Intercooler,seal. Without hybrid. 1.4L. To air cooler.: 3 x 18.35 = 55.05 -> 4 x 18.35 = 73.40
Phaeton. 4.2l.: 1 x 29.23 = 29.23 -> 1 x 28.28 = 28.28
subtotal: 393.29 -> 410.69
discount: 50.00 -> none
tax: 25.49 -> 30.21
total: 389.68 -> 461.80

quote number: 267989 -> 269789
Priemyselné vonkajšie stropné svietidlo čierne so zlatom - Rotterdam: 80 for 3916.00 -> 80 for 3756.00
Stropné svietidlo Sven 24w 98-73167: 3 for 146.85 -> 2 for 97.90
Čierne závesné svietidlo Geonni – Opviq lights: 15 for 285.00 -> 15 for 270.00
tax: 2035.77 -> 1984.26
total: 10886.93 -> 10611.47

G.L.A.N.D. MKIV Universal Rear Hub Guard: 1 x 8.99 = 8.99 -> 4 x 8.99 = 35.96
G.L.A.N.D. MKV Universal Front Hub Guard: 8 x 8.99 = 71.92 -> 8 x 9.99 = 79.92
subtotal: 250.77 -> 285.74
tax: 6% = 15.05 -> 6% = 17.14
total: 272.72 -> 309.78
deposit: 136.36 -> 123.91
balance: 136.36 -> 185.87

◇ ◇ ◇

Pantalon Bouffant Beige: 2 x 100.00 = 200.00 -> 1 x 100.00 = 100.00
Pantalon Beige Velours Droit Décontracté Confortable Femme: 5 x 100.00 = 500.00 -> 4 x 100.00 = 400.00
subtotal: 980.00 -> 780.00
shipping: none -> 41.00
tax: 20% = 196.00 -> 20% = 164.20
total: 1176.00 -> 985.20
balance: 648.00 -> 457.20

◇ ◇ ◇

Every line from the line containing "Stropné svietidlo Sven" through the line containing "balance: 136.36 -> 185.87" in the records above must be retyped exactly. Leave out the rest.

Stropné svietidlo Sven 24w 98-73167: 3 for 146.85 -> 2 for 97.90
Čierne závesné svietidlo Geonni – Opviq lights: 15 for 285.00 -> 15 for 270.00
tax: 2035.77 -> 1984.26
total: 10886.93 -> 10611.47

G.L.A.N.D. MKIV Universal Rear Hub Guard: 1 x 8.99 = 8.99 -> 4 x 8.99 = 35.96
G.L.A.N.D. MKV Universal Front Hub Guard: 8 x 8.99 = 71.92 -> 8 x 9.99 = 79.92
subtotal: 250.77 -> 285.74
tax: 6% = 15.05 -> 6% = 17.14
total: 272.72 -> 309.78
deposit: 136.36 -> 123.91
balance: 136.36 -> 185.87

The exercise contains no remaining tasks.